TRY IT>
Where the listing below has a line with "o outro, fazendo", write out exactly that line and every line after it, stopping after the line with "a seguinte frase(chega".

INFORMATION GIVEN>
━━━━

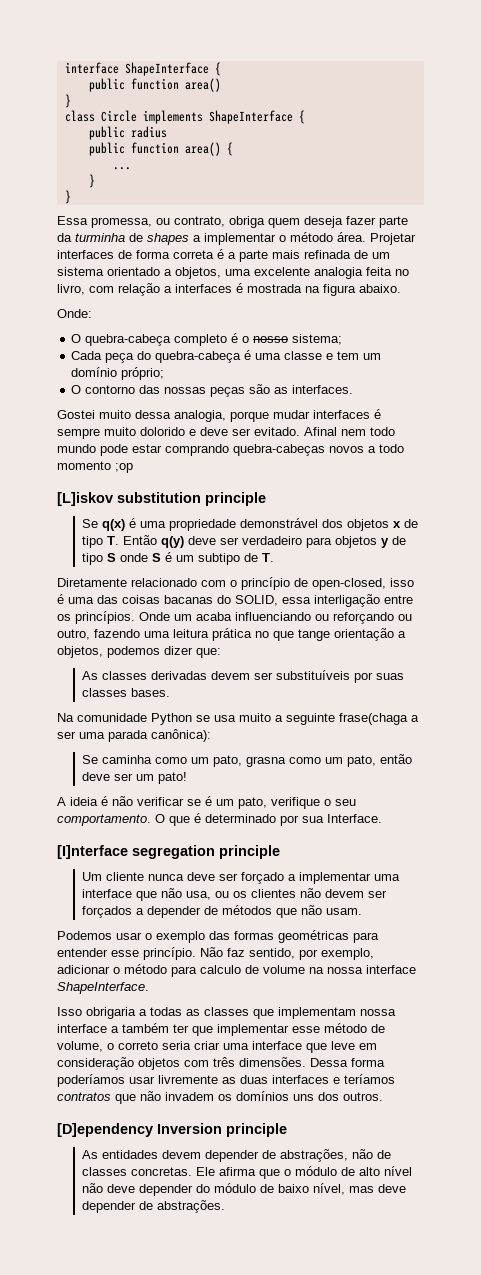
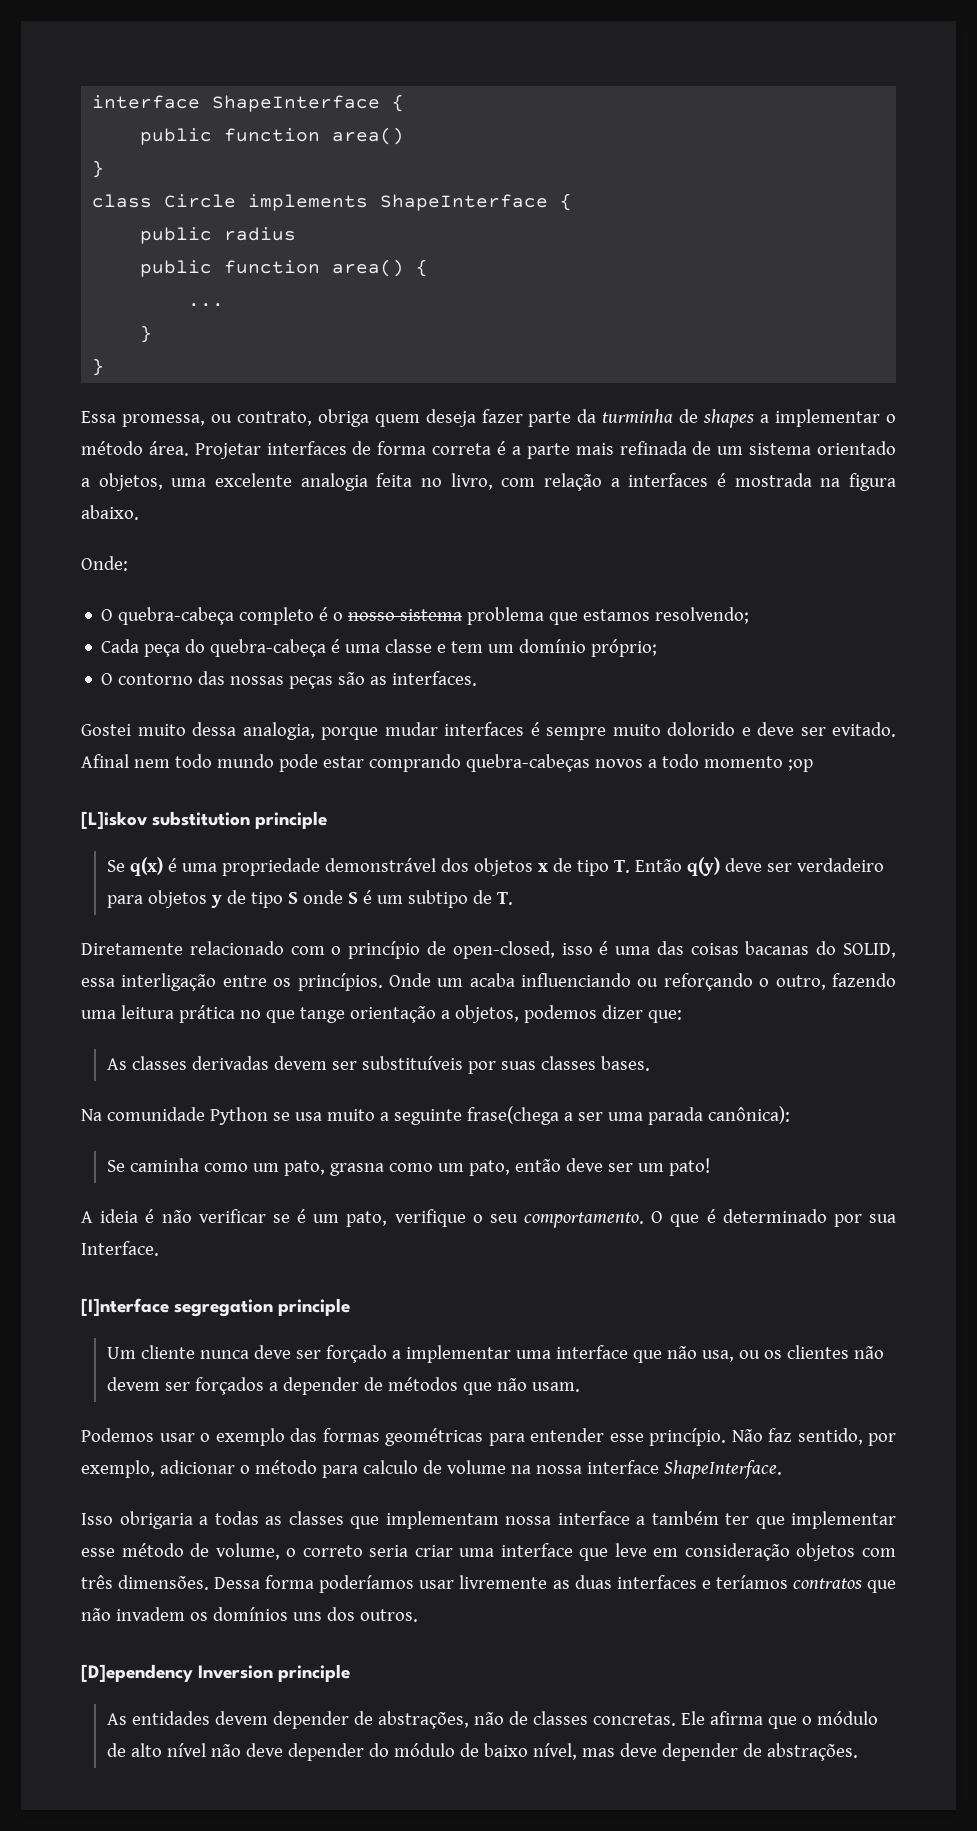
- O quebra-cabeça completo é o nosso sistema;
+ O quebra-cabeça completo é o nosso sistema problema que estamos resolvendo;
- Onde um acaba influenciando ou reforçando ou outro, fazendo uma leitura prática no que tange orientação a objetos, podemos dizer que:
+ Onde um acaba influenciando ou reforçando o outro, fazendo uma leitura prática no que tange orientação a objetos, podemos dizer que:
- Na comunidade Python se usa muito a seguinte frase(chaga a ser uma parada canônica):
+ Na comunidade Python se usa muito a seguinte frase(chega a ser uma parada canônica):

━━━━

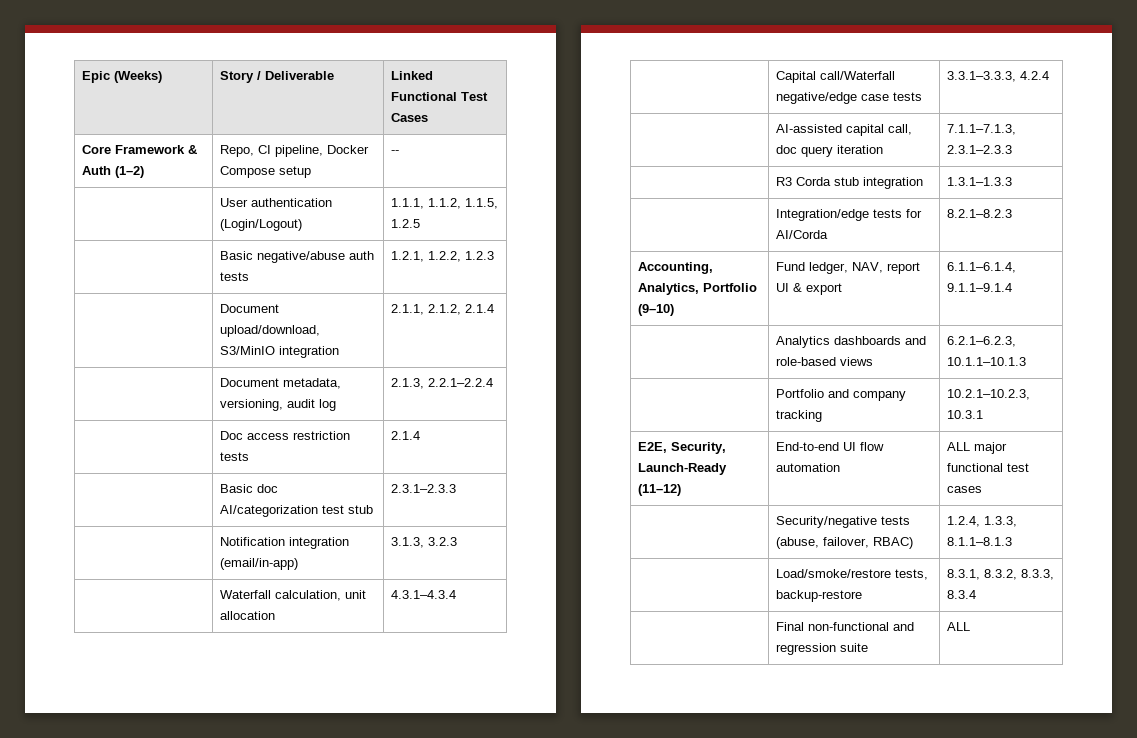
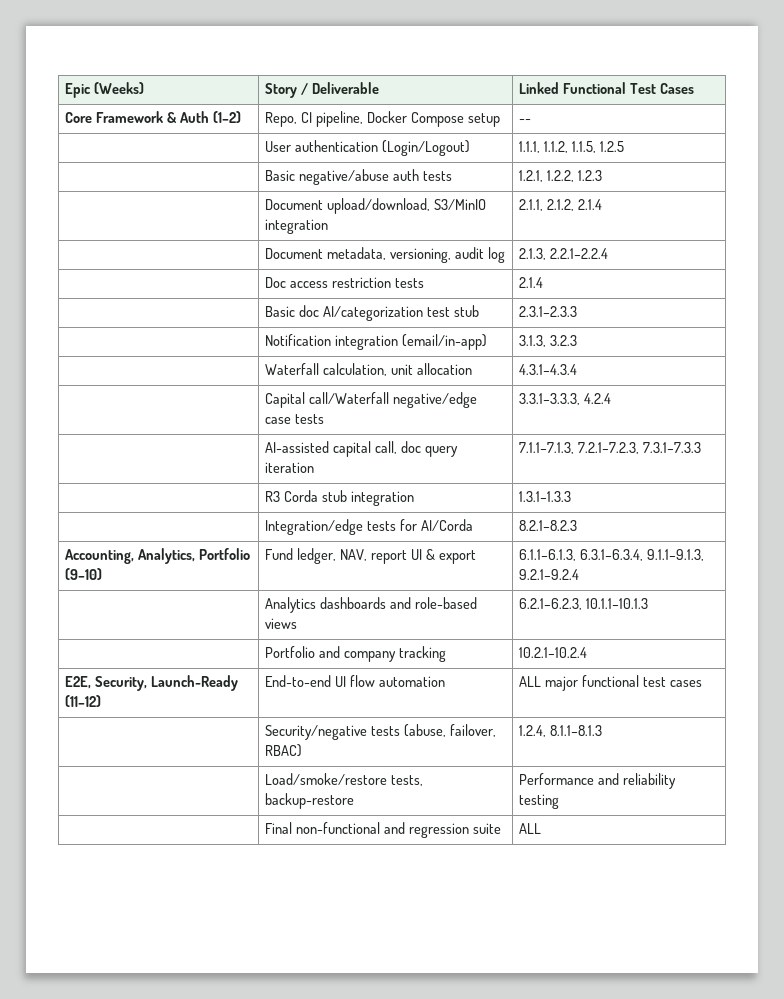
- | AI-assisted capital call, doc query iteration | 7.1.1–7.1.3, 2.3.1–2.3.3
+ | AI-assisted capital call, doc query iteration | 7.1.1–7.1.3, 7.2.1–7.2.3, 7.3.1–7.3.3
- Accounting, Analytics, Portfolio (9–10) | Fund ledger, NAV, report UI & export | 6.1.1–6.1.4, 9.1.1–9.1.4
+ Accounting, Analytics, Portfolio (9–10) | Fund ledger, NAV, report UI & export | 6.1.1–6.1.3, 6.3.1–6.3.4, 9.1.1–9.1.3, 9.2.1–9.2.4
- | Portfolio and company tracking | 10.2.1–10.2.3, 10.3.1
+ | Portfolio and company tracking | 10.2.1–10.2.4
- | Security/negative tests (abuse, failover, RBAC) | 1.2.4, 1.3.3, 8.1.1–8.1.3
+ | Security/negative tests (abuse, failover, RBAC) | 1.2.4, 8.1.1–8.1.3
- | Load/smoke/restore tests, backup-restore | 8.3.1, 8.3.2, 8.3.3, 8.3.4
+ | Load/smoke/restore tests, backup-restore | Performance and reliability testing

━━━━

ANSWER SECTION>
+ Onde um acaba influenciando ou reforçando o outro, fazendo uma leitura prática no que tange orientação a objetos, podemos dizer que:
- Na comunidade Python se usa muito a seguinte frase(chaga a ser uma parada canônica):
+ Na comunidade Python se usa muito a seguinte frase(chega a ser uma parada canônica):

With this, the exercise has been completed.